There are known phosphorite ore deposits near Mstsislaw, and in Labkovičy (Krychaw Raion) in eastern Belarus (Mogilev Region). They contain over 400 million tonnes of phosphorites (prognosed reserves: C_{1} and C_{2} categories). Two lesser deposits are known in Brest Region with prognosed reserves of 95 million tonnes. None of the deposits are used.

===Fossil fuels===
Due to the Belarus' high level of marshiness, it is very rich in peat. 9,191 peat deposits are known, totalling 5.7 billion tonnes of overall reserves. Before land improvement projects began in 20th century, peat covered 14% of Belarus. Although the country has no deposits of high-ranked coal, the amount of lower-ranked lignite is estimated at 553 million tonnes. Its average heat content is 25.2 MJ/kg. The amount of oil shale in southern Belarus is estimated at 8.8 billion tonnes with 3.6 billion in the Lyuban (Любанскае, Любанское) and Turaŭ (Тураўскае, Туровское) deposits alone. Oil shale lies at a depth of 66–600 m and deeper. The layer thickness of oil shale deposits is usually 0.1–3.7 m, and the average heat content is 6.7 MJ/kg. Belarusian oil shale was formed in Late Devonian and Early Carboniferous periods.
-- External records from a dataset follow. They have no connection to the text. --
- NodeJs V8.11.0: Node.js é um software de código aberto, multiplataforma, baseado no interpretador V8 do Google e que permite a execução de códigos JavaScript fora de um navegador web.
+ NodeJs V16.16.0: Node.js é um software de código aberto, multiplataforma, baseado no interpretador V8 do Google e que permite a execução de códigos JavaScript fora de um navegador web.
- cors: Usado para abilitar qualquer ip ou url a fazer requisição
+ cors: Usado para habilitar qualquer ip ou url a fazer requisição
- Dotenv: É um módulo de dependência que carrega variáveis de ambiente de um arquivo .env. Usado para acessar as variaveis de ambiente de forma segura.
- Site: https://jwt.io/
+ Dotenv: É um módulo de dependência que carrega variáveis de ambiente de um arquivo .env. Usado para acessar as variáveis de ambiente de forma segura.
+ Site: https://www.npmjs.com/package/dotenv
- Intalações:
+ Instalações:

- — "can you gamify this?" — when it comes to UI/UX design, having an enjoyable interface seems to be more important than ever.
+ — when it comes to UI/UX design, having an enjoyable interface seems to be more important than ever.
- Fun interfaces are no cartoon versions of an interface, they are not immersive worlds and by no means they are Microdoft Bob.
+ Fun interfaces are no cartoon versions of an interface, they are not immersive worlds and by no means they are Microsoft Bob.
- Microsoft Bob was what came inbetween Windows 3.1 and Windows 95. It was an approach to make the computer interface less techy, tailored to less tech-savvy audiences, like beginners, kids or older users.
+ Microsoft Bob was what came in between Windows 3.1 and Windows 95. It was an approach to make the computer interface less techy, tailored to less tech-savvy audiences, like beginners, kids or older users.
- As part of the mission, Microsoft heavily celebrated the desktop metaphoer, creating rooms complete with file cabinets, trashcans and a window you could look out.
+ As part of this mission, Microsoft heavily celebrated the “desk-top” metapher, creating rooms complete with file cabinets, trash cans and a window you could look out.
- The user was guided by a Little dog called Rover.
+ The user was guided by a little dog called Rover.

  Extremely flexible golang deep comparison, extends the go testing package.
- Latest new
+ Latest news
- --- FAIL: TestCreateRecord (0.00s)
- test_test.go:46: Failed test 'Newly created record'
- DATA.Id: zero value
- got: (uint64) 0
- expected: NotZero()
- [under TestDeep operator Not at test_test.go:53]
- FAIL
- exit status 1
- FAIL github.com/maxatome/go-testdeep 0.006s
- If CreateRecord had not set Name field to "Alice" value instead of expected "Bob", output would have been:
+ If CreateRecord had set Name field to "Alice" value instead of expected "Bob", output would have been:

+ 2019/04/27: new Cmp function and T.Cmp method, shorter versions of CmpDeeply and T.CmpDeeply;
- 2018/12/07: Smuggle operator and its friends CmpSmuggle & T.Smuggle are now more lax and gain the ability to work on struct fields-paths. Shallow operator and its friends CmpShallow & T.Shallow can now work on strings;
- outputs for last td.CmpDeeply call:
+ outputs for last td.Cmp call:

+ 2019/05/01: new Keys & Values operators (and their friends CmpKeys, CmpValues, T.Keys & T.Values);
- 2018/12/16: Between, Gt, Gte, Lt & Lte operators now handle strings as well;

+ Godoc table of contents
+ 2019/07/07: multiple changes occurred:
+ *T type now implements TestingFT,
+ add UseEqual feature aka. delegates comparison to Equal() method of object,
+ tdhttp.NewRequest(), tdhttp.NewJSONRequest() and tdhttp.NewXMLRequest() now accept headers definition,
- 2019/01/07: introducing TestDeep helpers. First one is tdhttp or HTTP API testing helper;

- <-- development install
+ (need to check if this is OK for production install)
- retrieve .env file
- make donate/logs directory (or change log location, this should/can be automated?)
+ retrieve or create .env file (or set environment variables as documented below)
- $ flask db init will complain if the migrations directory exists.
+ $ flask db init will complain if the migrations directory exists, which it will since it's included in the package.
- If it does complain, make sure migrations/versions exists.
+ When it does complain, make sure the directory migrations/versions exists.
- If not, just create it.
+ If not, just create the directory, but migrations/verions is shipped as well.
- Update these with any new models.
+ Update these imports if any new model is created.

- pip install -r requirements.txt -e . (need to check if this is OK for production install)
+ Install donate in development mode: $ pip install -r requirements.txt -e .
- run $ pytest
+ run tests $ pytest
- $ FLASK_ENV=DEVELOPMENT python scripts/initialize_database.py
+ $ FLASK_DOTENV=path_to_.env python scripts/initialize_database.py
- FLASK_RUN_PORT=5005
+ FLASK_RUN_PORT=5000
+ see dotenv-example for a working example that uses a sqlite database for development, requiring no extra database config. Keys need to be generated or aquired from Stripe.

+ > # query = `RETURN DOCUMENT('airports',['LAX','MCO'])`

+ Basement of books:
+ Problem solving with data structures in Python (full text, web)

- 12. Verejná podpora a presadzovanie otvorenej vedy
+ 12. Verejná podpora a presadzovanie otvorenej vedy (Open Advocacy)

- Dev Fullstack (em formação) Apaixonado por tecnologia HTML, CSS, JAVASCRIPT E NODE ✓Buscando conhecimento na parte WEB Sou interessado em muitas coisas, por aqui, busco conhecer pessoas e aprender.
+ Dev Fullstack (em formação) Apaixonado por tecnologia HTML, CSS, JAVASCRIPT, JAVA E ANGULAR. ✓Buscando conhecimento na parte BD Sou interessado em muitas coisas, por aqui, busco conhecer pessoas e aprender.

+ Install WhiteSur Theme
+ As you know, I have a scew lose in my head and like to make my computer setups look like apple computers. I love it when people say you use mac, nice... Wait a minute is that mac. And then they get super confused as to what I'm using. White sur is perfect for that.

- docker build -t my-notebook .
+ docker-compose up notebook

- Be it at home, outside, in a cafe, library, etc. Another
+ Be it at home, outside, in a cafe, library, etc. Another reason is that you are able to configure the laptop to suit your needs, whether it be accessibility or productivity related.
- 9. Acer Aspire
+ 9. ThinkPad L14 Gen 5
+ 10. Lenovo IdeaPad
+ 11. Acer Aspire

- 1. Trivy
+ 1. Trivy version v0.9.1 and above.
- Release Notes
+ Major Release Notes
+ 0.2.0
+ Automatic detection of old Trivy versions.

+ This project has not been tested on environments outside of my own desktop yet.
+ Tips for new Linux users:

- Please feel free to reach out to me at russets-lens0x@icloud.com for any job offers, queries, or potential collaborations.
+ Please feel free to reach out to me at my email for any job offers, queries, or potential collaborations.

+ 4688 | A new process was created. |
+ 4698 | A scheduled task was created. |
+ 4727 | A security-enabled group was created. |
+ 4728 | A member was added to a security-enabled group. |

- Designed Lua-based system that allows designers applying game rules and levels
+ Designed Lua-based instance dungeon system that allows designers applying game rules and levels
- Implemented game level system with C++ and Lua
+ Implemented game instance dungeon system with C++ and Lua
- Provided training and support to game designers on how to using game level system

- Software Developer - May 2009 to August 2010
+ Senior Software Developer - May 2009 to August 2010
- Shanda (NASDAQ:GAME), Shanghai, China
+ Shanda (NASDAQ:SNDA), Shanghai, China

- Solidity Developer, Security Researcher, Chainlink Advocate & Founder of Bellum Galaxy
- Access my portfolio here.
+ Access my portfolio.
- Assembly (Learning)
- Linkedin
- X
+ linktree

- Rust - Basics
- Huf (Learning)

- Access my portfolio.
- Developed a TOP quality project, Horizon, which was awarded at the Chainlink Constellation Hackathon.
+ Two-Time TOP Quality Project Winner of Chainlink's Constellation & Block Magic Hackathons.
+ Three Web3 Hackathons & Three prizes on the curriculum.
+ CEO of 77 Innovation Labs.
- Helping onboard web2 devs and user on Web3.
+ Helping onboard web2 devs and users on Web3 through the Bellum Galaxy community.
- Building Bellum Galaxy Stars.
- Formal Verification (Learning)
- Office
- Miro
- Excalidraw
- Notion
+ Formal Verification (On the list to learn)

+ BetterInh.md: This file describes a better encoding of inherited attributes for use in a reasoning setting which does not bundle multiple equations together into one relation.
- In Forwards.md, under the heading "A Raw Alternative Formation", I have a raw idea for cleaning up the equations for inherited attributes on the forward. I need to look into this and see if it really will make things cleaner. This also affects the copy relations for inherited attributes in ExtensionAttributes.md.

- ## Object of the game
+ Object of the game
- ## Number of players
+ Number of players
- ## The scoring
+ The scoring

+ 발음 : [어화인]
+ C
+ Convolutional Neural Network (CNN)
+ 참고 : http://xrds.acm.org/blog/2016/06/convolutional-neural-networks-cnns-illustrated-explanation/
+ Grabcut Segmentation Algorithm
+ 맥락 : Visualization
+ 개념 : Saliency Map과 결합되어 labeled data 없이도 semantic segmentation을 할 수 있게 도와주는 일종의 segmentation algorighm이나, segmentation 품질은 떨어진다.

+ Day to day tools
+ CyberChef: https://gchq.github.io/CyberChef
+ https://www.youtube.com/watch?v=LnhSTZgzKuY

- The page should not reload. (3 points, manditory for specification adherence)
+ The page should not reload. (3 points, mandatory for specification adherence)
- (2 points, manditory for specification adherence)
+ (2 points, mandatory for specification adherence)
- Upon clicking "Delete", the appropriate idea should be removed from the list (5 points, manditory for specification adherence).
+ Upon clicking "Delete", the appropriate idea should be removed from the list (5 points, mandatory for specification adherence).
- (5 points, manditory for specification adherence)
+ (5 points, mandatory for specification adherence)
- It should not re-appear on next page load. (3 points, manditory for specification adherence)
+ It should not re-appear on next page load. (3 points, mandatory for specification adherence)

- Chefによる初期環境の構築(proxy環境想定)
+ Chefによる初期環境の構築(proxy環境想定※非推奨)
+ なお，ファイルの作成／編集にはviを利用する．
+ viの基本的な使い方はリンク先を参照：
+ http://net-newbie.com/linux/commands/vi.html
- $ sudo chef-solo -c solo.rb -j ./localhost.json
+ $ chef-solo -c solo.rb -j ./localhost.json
The southeastern part of Belarus has many small oil fields. The first oil deposit was discovered near Rechytsa in 1964. Belarus extracts about 1.8 million tonnes of oil per year, which provides 17–18% of country's needs (2004). Oil is usually found in the Late Devonian sediments and is frequently connected with salt layers, but two deposits are situated among the Late Proterozoic sediments.

===Metals===
Belarus has two big iron deposits – Akolaŭskaje (Okolovskoye; in Stowbtsy Raion), with 175 million tonnes of ore, and Navasiolkaŭskaje (Novosyolkovskoye; in Karelichy District), but neither is used. The Akolaŭskaje deposit lies 235–338 m under the surface with 24.5% of iron (Fe^{2+}, Fe^{3+}) in ore. The share of iron in ores from Navasiolkaŭskaje deposit varies from 16–52%. Ores from the latter deposit have significant amounts of titanium (up to 7% of TiO_{2}) and vanadium (up to 0.16% of V_{2}O_{5}). Several small deposits (ore occurrences) of copper (chalcopyrite, other copper-containing minerals and native copper) and aluminium (boxite-dawsonite) are known. Small deposits of rare earth elements are known in central and southern parts of the country, the biggest being Dyjabazavaye (Diabazovoye; in Zhytkavichy Raion), containing beryllium and rare earth elements.

===Other minerals===
Many marl and chalk deposits are mined, with large amounts being used to produce cement in Krychaw, Kastsyukovichy and Vawkavysk. Two large deposits of freestone are mined – in Mikashevichy (Luninets District) and in Hluškavičy (Lyelchytsy District). All Belarusian glassworks and brickworks use local sand and clay respectively. The biggest dolomite deposit is located near Vitebsk.

==Land use==
- Land use
- Arable land: 27.21%
- Permanent crops: 0.59%
- Other: 72.19% (2012)
- Irrigated land
 1,150 km^{2} (2003)
- Total renewable water resources
 58 km^{3} (2011)
- Freshwater withdrawal (domestic/industrial/agricultural)
 Total: 4.34 km^{3}/yr (32%/65%/3%)
 Per capita: 435.4 m^{3}/yr (200p)
- Water resources
 About 10,800 rivers and streams, with the total length of 91,000 km, and about 11,000 lakes, including 470 lakes with an area exceeding 0.5 km^{2} each. Lake Narach is the largest lake (79.2 km^{2}, the deepest point about 25 m). Significant amounts of swampy area, notably in the Polesie region.